En Genèse 24,50 « ne dire ni bien ni mal » signifie : ne rien dire. « Connaître bien et mal » signifie « tout connaître », c’est à dire être en capacité de tout choisir, tout décider par soi-même, être auto-nome, c’est à dire se donner à soi-même la loi à suivre, être juge et arbitre de ce qui est bien et mal. C’est le propre de l’adulte, à la différence de l’enfant, notamment (voir Deutéronome 1,39 ; Esaïe 7,15s). C’est la sagesse que Salomon demande à Dieu pour guider le peuple, lorsqu’il devient roi (1 Rois 3,9).

Si cet arbre et son fruit sont interdits à Adam et Eve, c’est parce qu’il revient à Dieu de les diriger, de leur indiquer comment mener leur vie. C’est dans la dépendance à leur Créateur et Seigneur qu’ils pouvaient trouver leur vraie liberté et le vrai bonheur. En voulant se prendre pour des dieux, ce que leur a fait miroiter le serpent, ils n’ont pu que se découvrir nus, c’est à dire éprouver leur fragilité et leur finitude.

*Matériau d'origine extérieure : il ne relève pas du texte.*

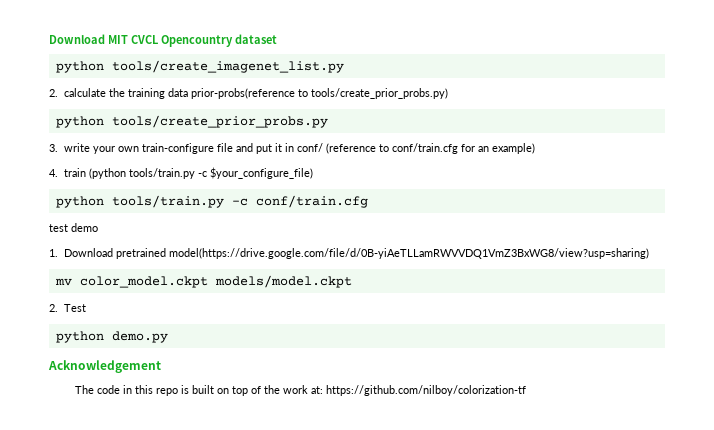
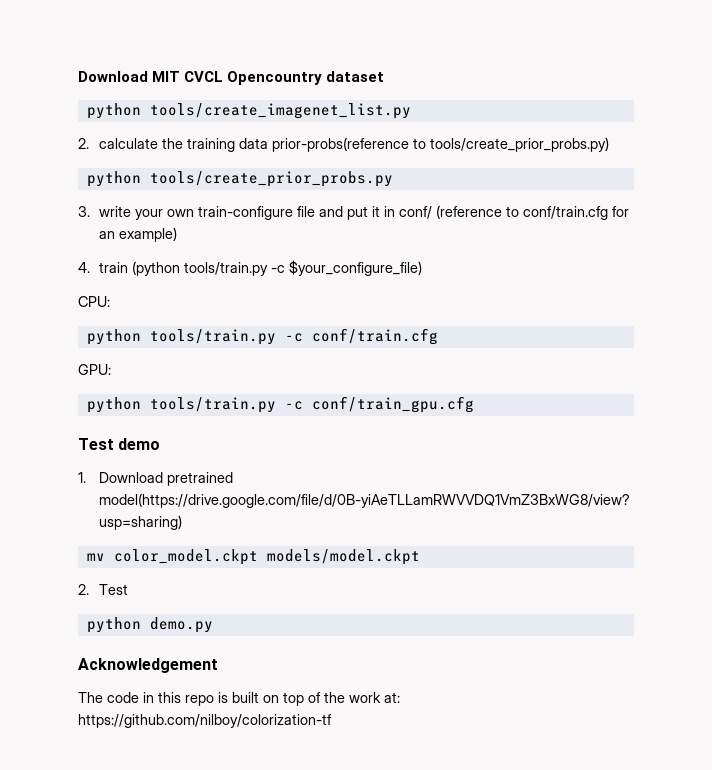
(313, 173) none -> [78,296,110,307] // CPU:
[49,224,68,232] test -> [78,364,111,375] [86,396,474,413] [78,438,114,450] GPU: // python tools/train.py -c conf/train_gpu.cfg // Test

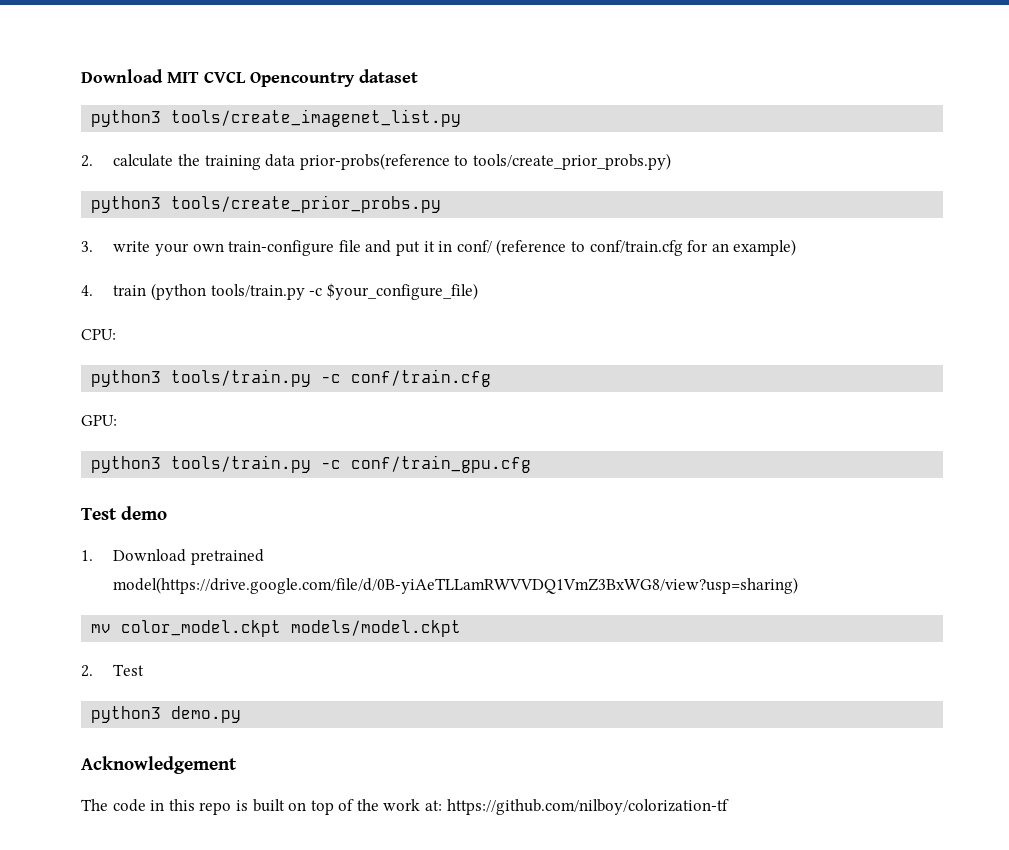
[86,103,141,119] python -> [91,110,162,127] python3
[86,171,141,187] python -> [91,196,162,213] python3
[86,329,141,345] python -> [91,370,162,387] python3
[86,397,141,413] python -> [91,456,162,473] python3
[86,617,141,633] python -> [91,706,162,723] python3

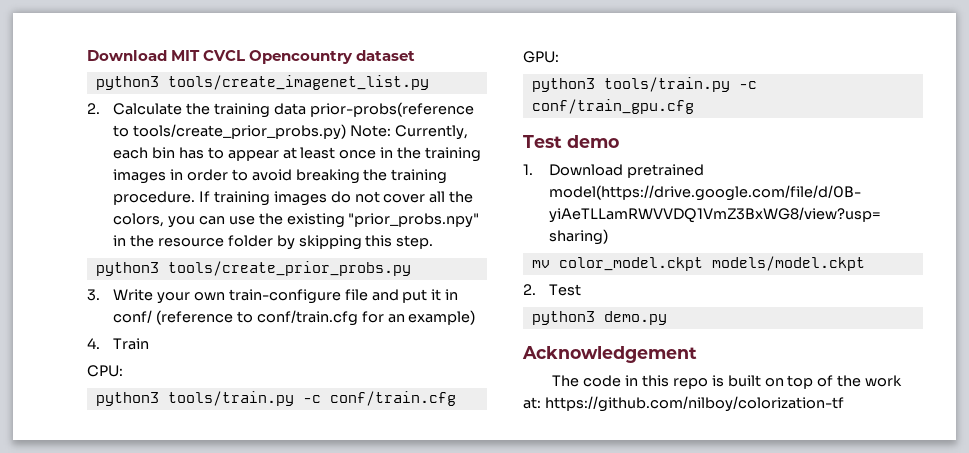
[113,154,174,167] calculate -> [112,103,182,115] Calculate
(671, 161) none -> [349,125,468,140] [112,147,482,162] [112,169,448,184] [112,191,474,206] [112,213,480,228] [112,235,434,250] Note: Currently, each bin has to appear at least once in the training images in order to avoid breaking the training procedure. If training images do not cover all the colors, you can use the existing "prior_probs.npy" in the resource folder by skipping this step.
[113,241,151,252] write -> [112,289,153,301] Write
[113,283,478,300] train (python tools/train.py -c $your_configure_file) -> [112,338,149,350] Train

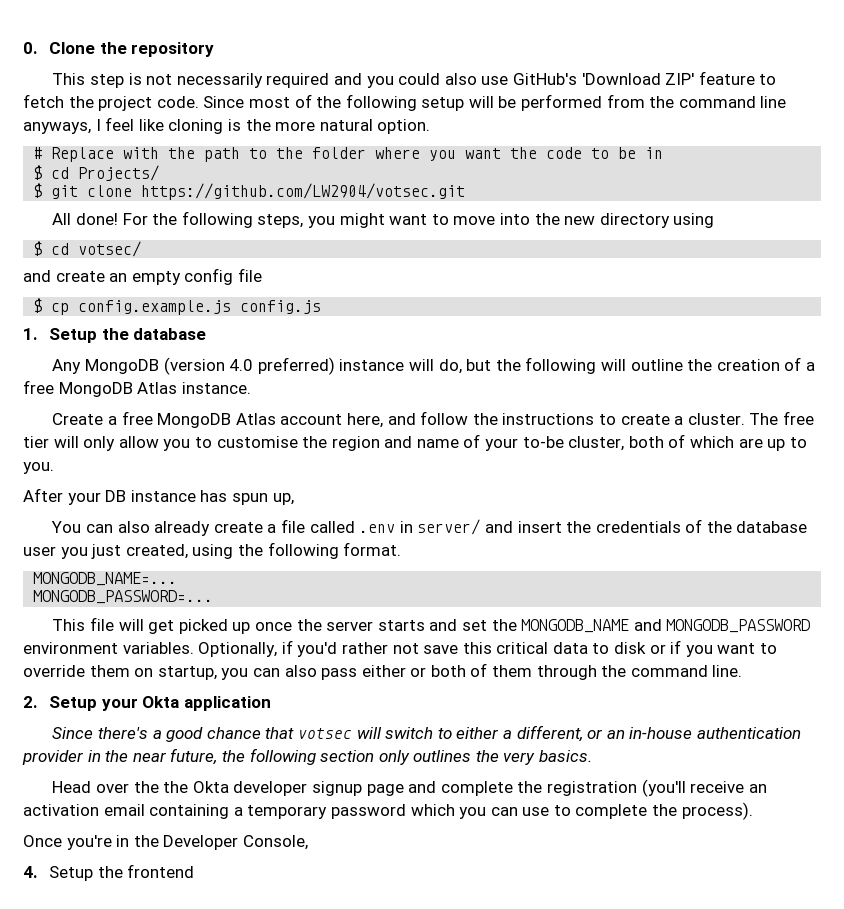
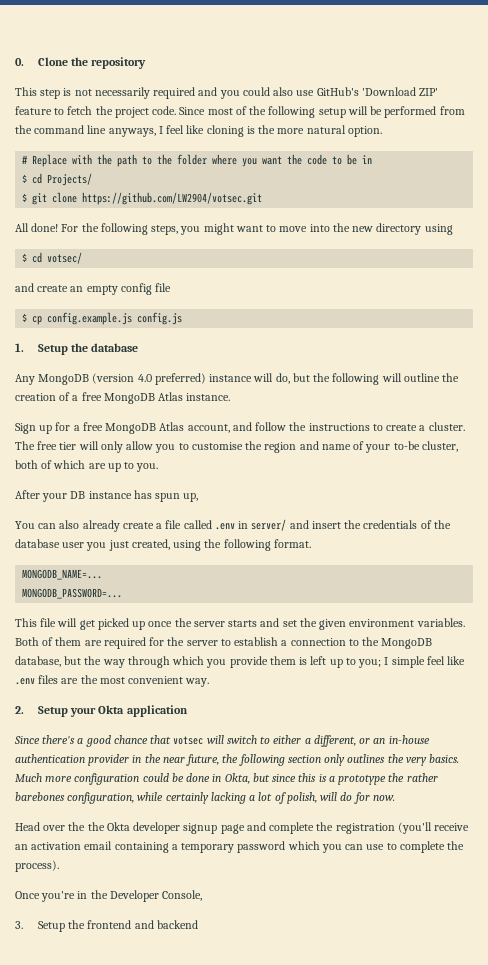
[52,411,383,428] Create a free MongoDB Atlas account here, -> [15,422,230,434] Sign up for a free MongoDB Atlas account,
[521,619,811,633] [23,640,778,657] [23,663,743,680] MONGODB_NAME and MONGODB_PASSWORD environment variables. Optionally, if you'd rather not save this critical data to disk or if you want to override them on startup, you can also pass either or both of them through the command line. -> [319,618,465,630] [15,637,433,649] [15,656,466,668] [15,675,210,687] given environment variables. Both of them are required for the server to establish a connection to the MongoDB database, but the way through which you provide them is left up to you; I simple feel like .env files are the most convenient way.
(593, 756) none -> [15,773,438,785] [15,792,395,804] Much more configuration could be done in Okta, but since this is a prototype the rather barebones configuration, while certainly lacking a lot of polish, will do for now.
[23,866,38,878] 4. -> [15,921,23,929] 3.
(195, 871) none -> [134,920,198,929] and backend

Le mal n’était donc pas présent dès le départ ! Le mal et la mort, sa conséquence, découlent du refus de l’homme d’avoir confiance en la Parole de Dieu.

Quelle différence entre affection et amour ? [Jonathan]

Notre société aime parler d’amour. Encore est-il intéressant de réfléchir à ce que signifie vraiment aimer. Le grec ancien, langue du Nouveau Testament, emploie trois mots principaux pour désigner 3 types d’amour différents. Le premier terme est « philia » et désigne l’amour-amitié, qu’on pourrait peut-être rapprocher de l’affection. Le second mot est « eros » qui désigne l’amour romantique et l’attirance sexuelle. Le troisième terme est « agapè » qui désigne un engagement pour l’autre.
Lorsque le Nouveau Testament parle de l’amour de Dieu ou de l’amour que nous devons avoir pour les autres, il utilise le mot « Agapè ». Dieu est amour, il a montré son amour en s’engageant pour son peuple et l’humanité entière, jusqu’à la croix, et ce alors même que nous ne le méritions pas (Romains 5/6-8, Jean 3/16, 1 Jean 4/8). Cet amour de Dieu en Christ doit nous conduire à aimer les autres en nous engageant concrètement pour eux (1 Jean 3/17) et ce sans condition (Matthieu 5/44). Cet amour d’engagement est appelé à être vécu tout spécialement au sein du couple (Ephésiens 5/25).
Ainsi, l’affection, l’attachement que nous pouvons avoir avec nos proches, de même que le sentiment amoureux ne deviennent de l’amour, au sens biblique, que lorsqu’ils se doublent d’un engagement pour l’autre, qui ne dépend pas des sentiments.